No; at least, not in its current form. The Challenger accident was one of the primary motivations to the new NASA doctrine of separating crew and cargo. (Which lead to the 1.5 launch architecture embodied by ARES.) Cargo is expendable; crew isn't. In order to abort during the launch, it is much easier to pull a relatively lightweight crew module away from the rocket, than to move a 100 metric ton behemoth like the shuttle.

I think the better way to go would be to revive the HL-20 crew vehicle. It's small enough, and light enough, for an abort system to pull it away from the launcher in the event of catastrophe. Also, because it glides to a landing on a conventional airstrip, it is more elegant than the current Apollo-style plan of ditching in the ocean and hoping you'll be rescued by the Navy before you sink.

“The decision is not going to make anyone gasp,” said one source in the White House,....

Then we can rule out any significant breakthrough or giant step change, such as a million + pound payload, two stage/two motor with extremely simplified internals, with initial cost per pound to LEO about 25% (at best, possibly as little as 10% of this estimate; 2.5% that of Ares-H) of that of the best optimistic estimate that the Ares heavy would approach after 12 launches. Some of the technical details that were far less complex and more reliable than any in use or planned were panned a 'not interesting' and used as cause to dismiss the design, although some of those same details made it into later designs that flew.

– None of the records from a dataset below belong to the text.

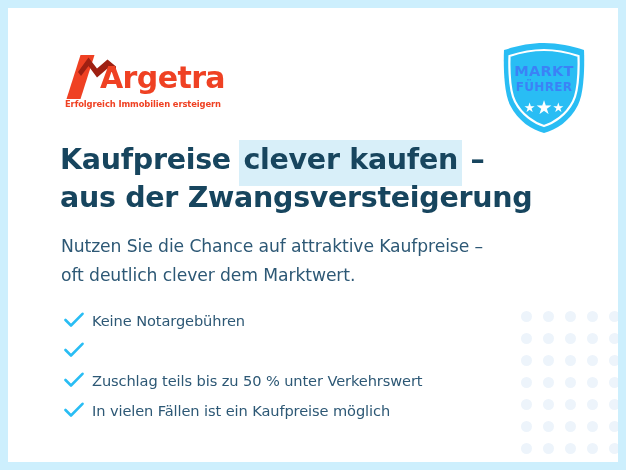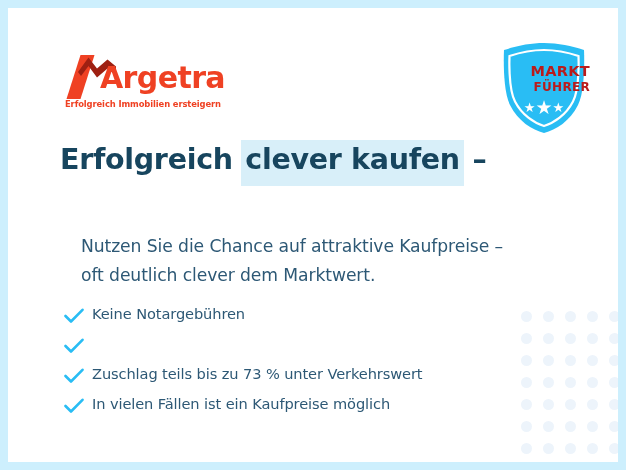"MARKT" .badge-text { color: #b91c1c -> #3b82f6; text-align: right -> center }
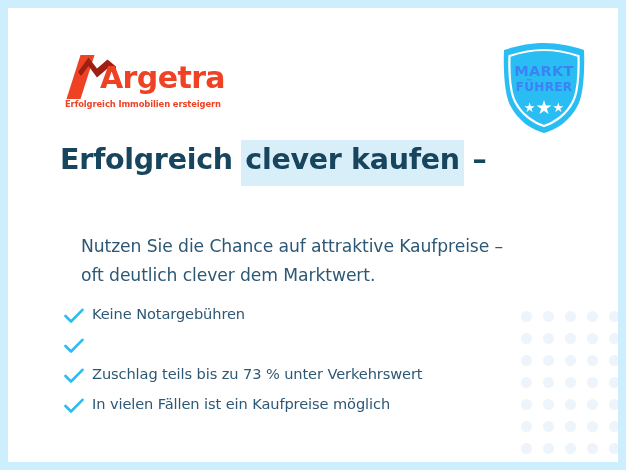"Erfolgreich" span { text: Erfolgreich -> Kaufpreise }
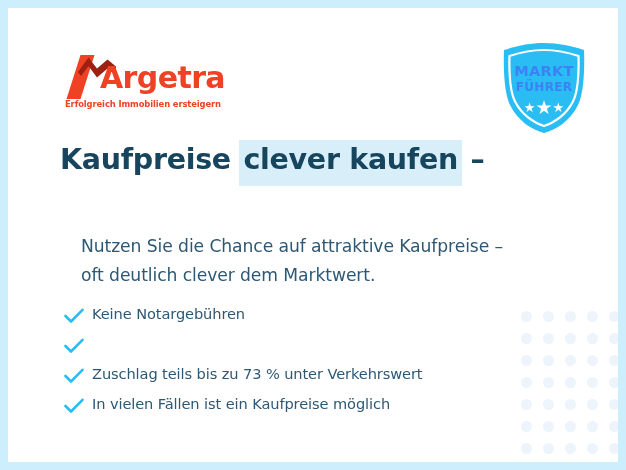"aus der Zwangsversteigerung" div.hl-line { html: none -> <div>aus der Zwangsversteigerung</div> }
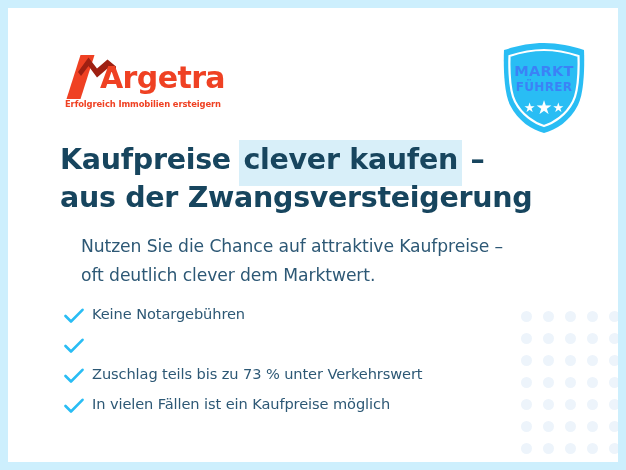"Nutzen Sie die Chance auf" .sh-line { margin-left: 20px -> none }
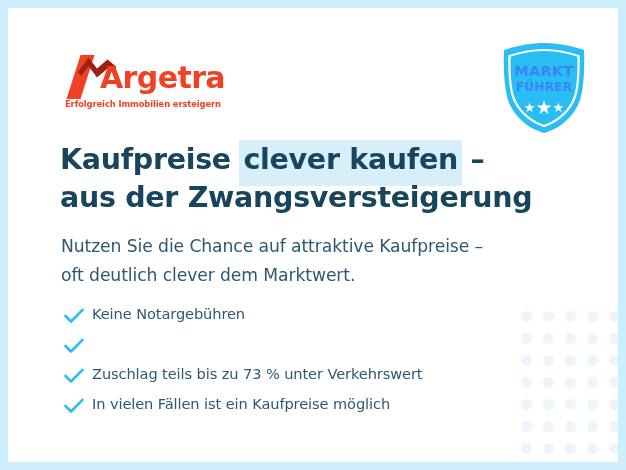"Keine Notargebühren" .check-item { align-items: none -> center }
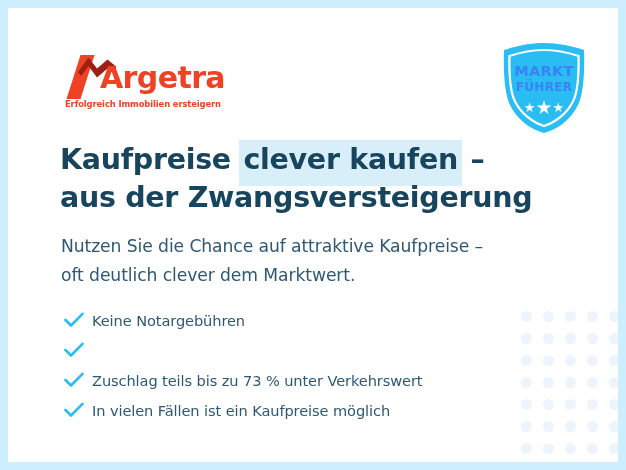"Zuschlag teils bis zu 73" span.check-label { text: 73 -> 50 }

The design was done for Aerojet in 1962 by Robert Truax http://www.astronautix.com/lvs/searagon.htm The revolutionary sea launch aspect was the one portion actually tested in an earlier model. The simplicity of the design would make it possible to take from paper to LEO in 5 years. This is just one such design that could be retrieved from history where it was buried in favor of corporate welfare. This is one of the few actually done by a documented and well respected pioneer of rocketry http://neverworld.net/truax/ .

No gasps, no Salvage 1.

I was just showing that the numbers for aircraft payloads and rocket masses aren't that much at odds with each other.

And I showed where your assumptions diverge from reality. It's not just about raw mass.
 

I don't expect this video will change your mind...it's clearly a fabrication, something impossible:
http://www.youtube.com/watch?v=uHIOLvXy8Bk
Behold! Recent test of mock-up weighting 35 tonnes, half of the C-17 payload, dropped from the rear ramp of unmodified aircraft.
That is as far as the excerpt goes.